Led by an unwashed, irascible, chain-swearing boss called Jackson Lamb, they keep going with jobs they hate - and keeping England safe in doing so - often by besting the shinier, best-in-class team of spies in Regent’s Park, MI5’s main headquarters.
When building a startup, we’re probably more like Slough House than we’d like to admit: faced against larger, better funded companies, and only winning when we do the things that those kinds of companies don’t: relying on authenticity and personality over shine and polish.
Fortunately, we’re in good company. The Slough House model - imperfect execution, saved by the human touch - is how the world’s best luxury companies have worked from day one.
Like Herron’s group of spies, the products these companies provide often don't really work for its intended function.
Most Hermes watches make you guess the time. The infotainment system on pretty much all Lamborghinis is perennially broken. And you can’t put a Louis Vuitton suitcase through an airport baggage system and expect it to survive unscathed.
But the products have character, even a touch of madness. As Kapferer and Bastien put it in The Luxury Strategy:
“In the world of automobiles, a Ferrari is anything but a perfect car if you like easy, smooth and silent driving; that is why people would do anything to own one.’
The best brands even go so far as to exaggerate the limits of their products.
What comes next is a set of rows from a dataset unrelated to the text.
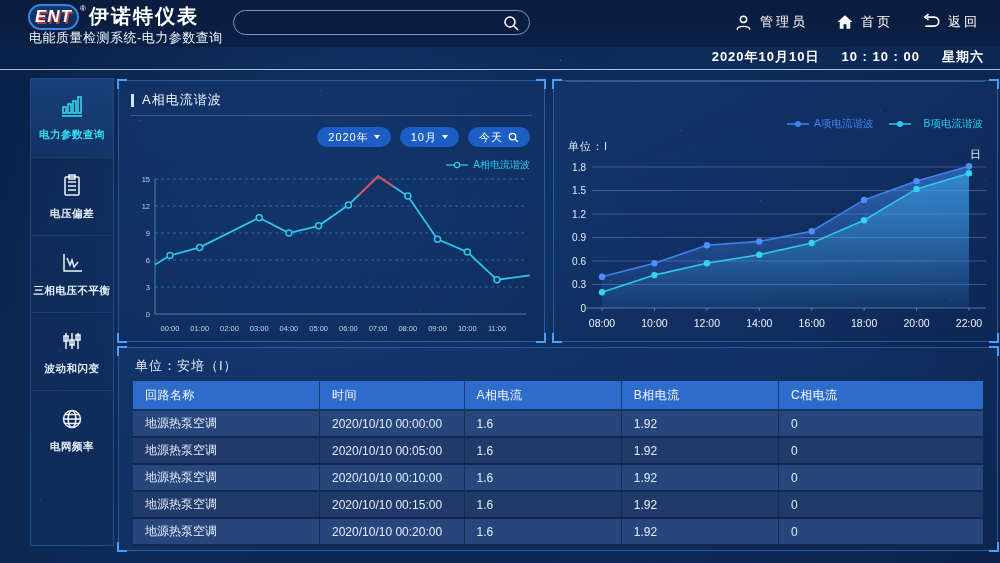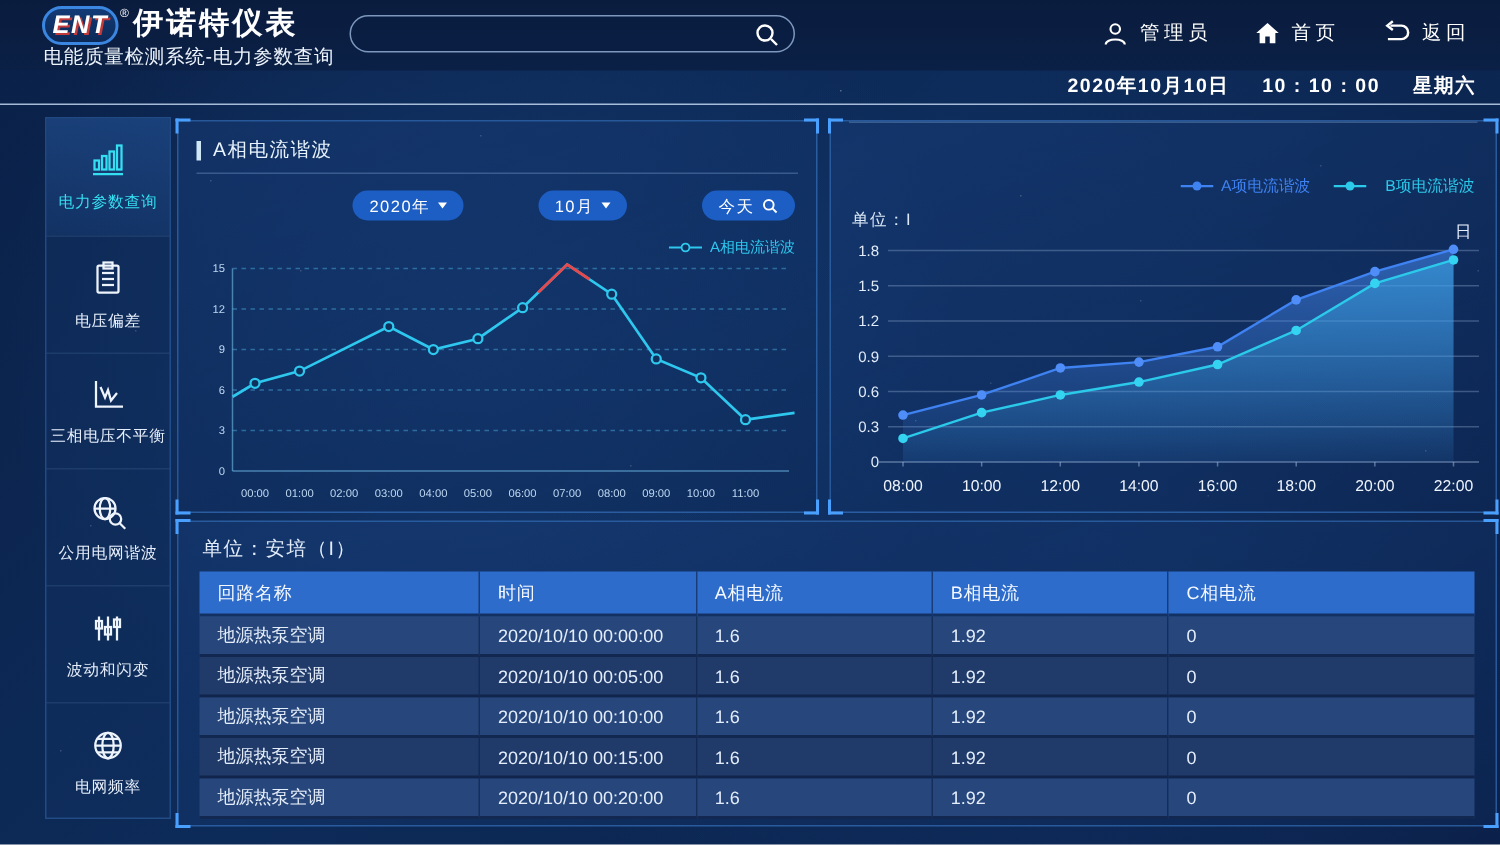"电力参数查询" .side-item .lbl { font-weight: none -> bold }
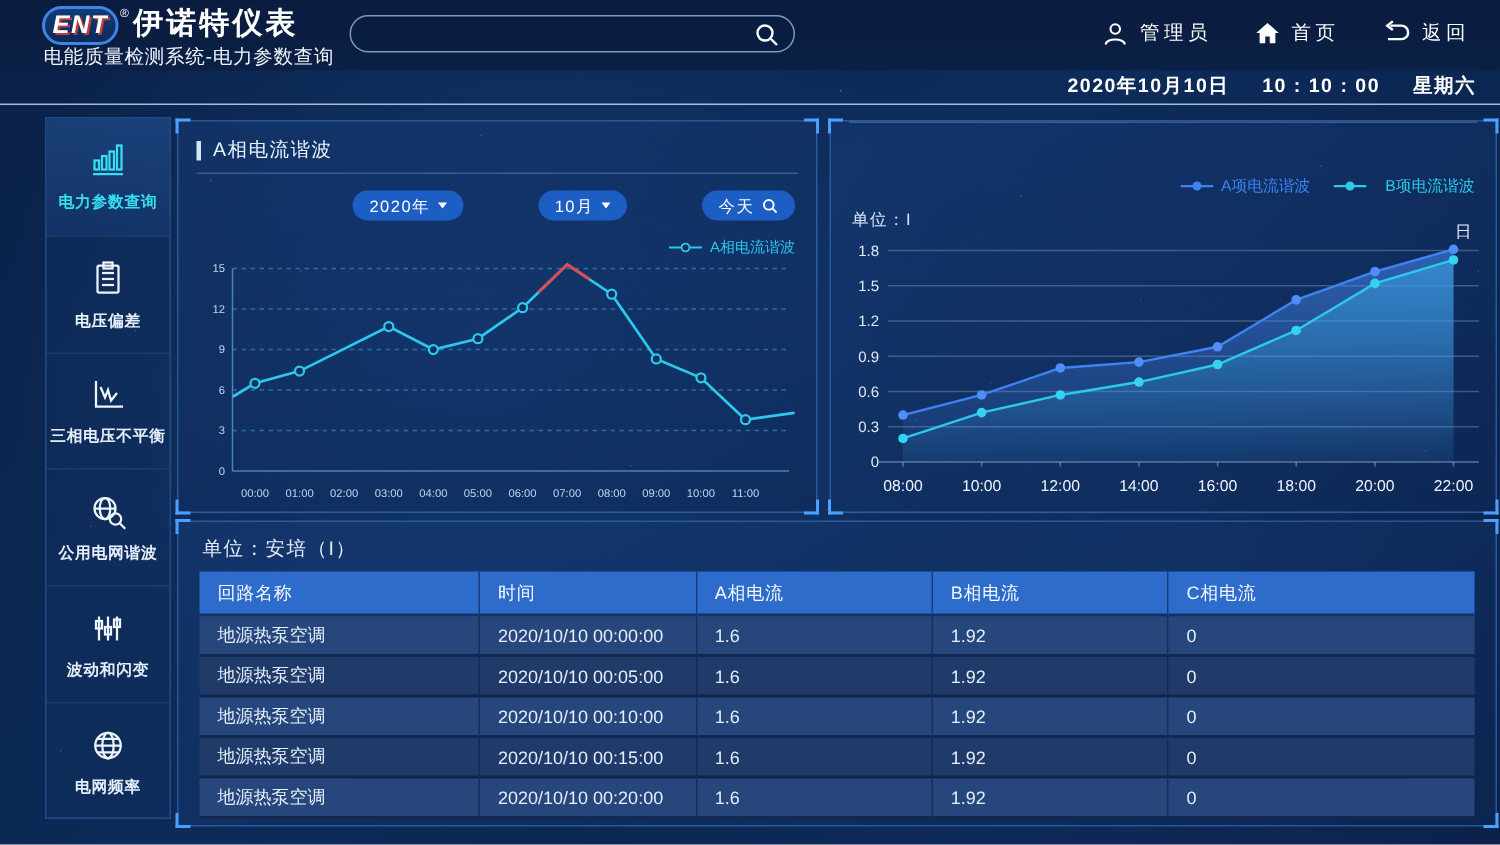"2020年" .pill { margin-left: 41px -> none }
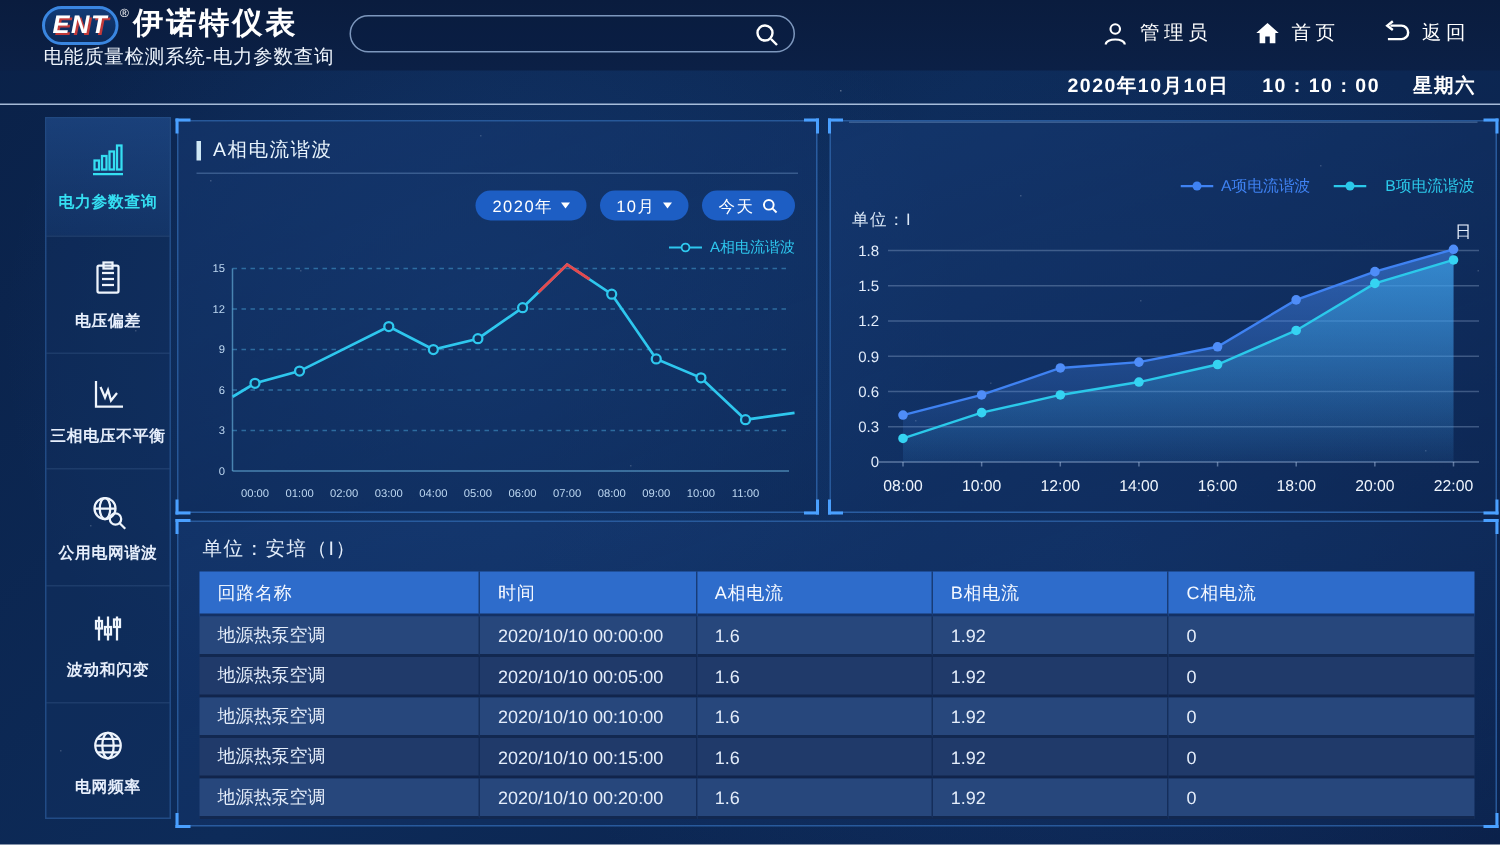"公用电网谐波" div.side-item { html: <div> <svg> <circle></circle> <line></line> <ellipse></ellipse> <circle></circle> <line></line> </svg> <span>公用电网谐波</span> </div> -> none }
According to Luxury Strategy, one of questions you should ask in trying to build a luxury product is whether the product “has enough flaws” to qualify.
Building a product with personality is hard. Experimentation can get you some of the way there - but at the early stage, you also have to take some shortcuts.
The best one you can take is to steal personality from your users.
Porsche is a great example of this in action.
For the last five years the company has been following Michael Fassbender as the team trained him to compete in Le Mans. They produce a Youtube series a year, and have just turned it into a film.
Pound for pound it must be some of the most expensive content marketing ever made
But what makes it interesting is that it isn’t a polished road-to-glory feature, where all goes well on the way to the most prized motor-race in the world.
Fassbender crashes. A lot. He beats himself up. A lot. The team fight. A lot. I think in the entire series they win one race in total.
It’s an honest, authentic story - and one that’s incredibly addictive.
It’s the same whenever they launch a new car as part of their GT line.
It’s never a lone shot of the car, or a video. It’s always a German guy called Andy Preuninger (head of the GT programme) spending 30 minutes talking a slightly starstruck motor journalist through gear ratios.
You don’t need a luxury product to borrow from this playbook.
Nike’s basketball shoes in the 1990s were worse than Converse or Adidas, so instead they built a brand around the athletes using their product (well, one athlete in particular), whilst the product quality caught up.
Nor do you need money. Take the one podcast I listen to every week without fail - the Collecting Addicts podcast, run by a car auction platform called Collecting Cars.
It’s an hour and a half of five guys talking about cars on Zoom. It’s completely banal, but with so much authenticity you can’t switch it off.
So in the early days, prioritise building with personality.
Your startup is a Ferrari, not an Audi - not perfect, but built by great people, and with a personality and edge that the right users absolutely love.